Records drawn from a dataset
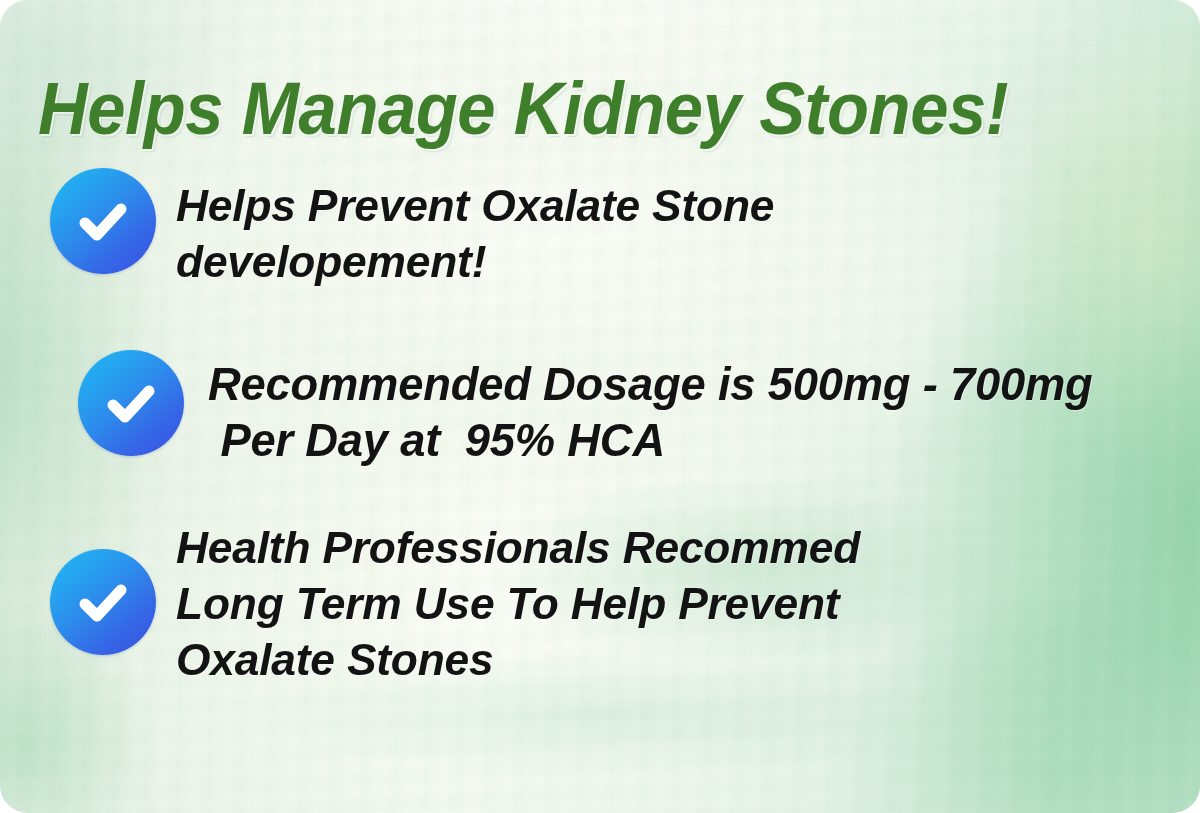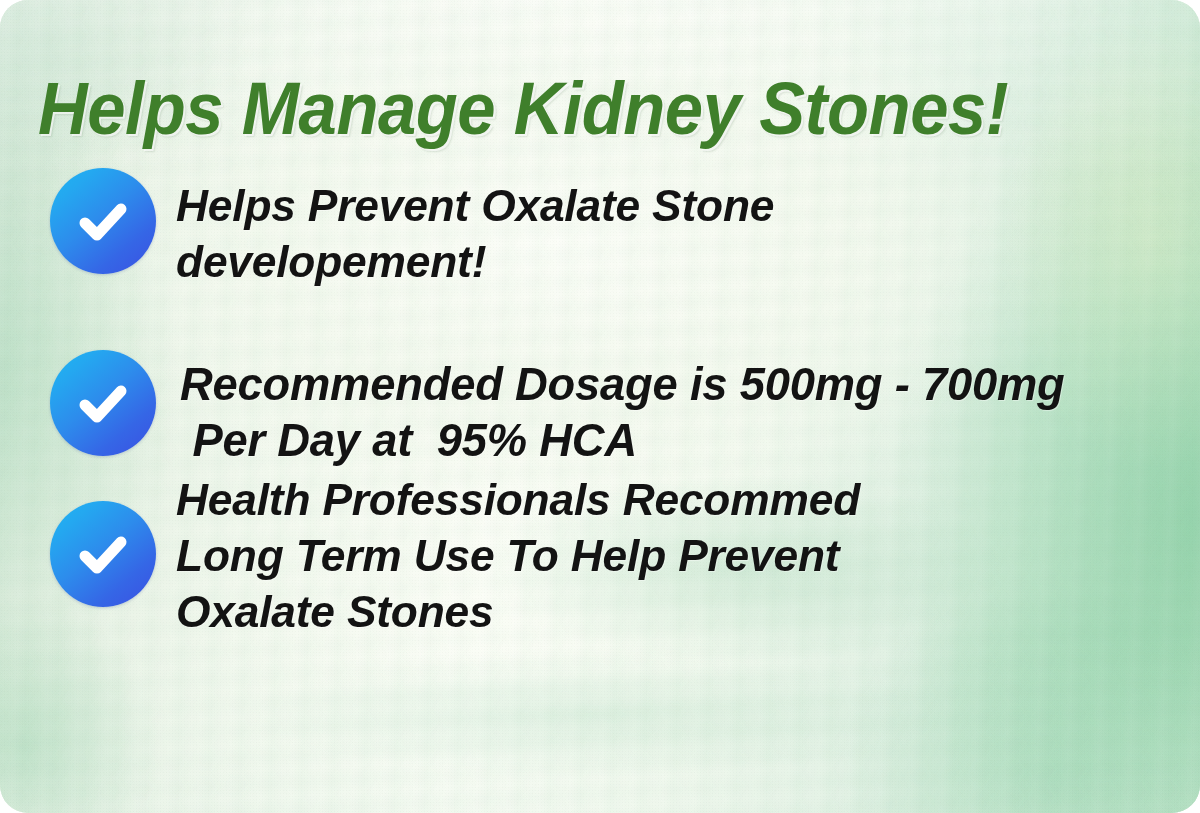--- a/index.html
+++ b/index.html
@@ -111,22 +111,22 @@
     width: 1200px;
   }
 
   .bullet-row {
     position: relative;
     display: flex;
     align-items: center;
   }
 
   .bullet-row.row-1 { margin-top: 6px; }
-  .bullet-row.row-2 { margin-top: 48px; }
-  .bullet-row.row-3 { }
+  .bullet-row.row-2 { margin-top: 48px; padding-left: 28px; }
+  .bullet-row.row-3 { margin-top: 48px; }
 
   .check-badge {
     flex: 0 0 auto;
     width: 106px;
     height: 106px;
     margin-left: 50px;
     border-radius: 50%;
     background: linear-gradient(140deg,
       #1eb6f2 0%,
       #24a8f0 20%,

...

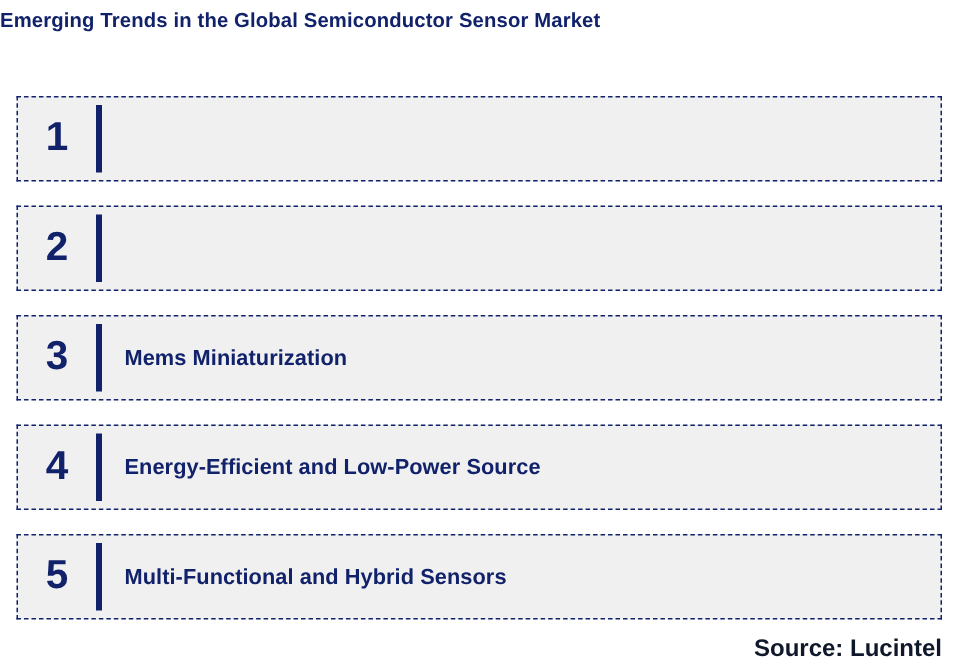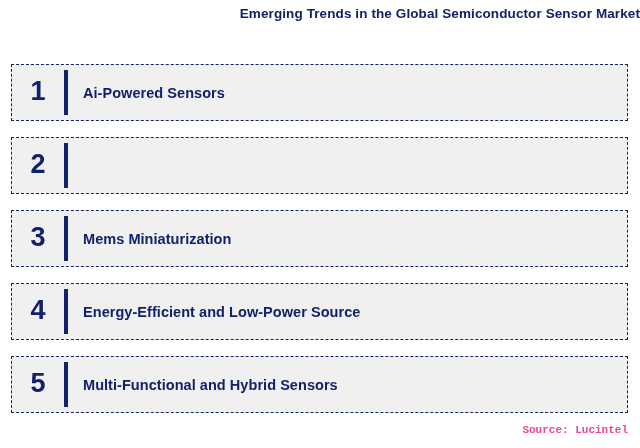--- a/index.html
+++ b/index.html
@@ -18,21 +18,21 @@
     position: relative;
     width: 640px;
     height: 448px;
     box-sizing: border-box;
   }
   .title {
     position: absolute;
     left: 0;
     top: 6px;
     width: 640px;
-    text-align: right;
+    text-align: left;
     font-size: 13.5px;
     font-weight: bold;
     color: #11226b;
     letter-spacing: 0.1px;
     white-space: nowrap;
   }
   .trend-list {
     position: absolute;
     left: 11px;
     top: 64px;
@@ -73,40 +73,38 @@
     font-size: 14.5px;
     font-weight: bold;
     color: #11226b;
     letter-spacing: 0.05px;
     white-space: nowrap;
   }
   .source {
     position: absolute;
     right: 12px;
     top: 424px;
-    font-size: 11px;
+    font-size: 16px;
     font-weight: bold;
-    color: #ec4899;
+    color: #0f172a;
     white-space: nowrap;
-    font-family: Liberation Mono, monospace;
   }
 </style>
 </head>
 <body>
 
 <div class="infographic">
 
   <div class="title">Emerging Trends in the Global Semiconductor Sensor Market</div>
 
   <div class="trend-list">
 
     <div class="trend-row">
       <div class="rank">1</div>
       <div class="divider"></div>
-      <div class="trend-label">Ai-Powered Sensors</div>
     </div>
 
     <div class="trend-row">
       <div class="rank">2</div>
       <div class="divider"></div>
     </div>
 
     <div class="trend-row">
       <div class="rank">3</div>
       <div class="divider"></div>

§ WORK TO COMPLETE
Display each line of the data where "size" occurs.

§ RESPONSE BOX
     font-size: 13.5px;
     font-size: 14.5px;
-    font-size: 11px;
+    font-size: 16px;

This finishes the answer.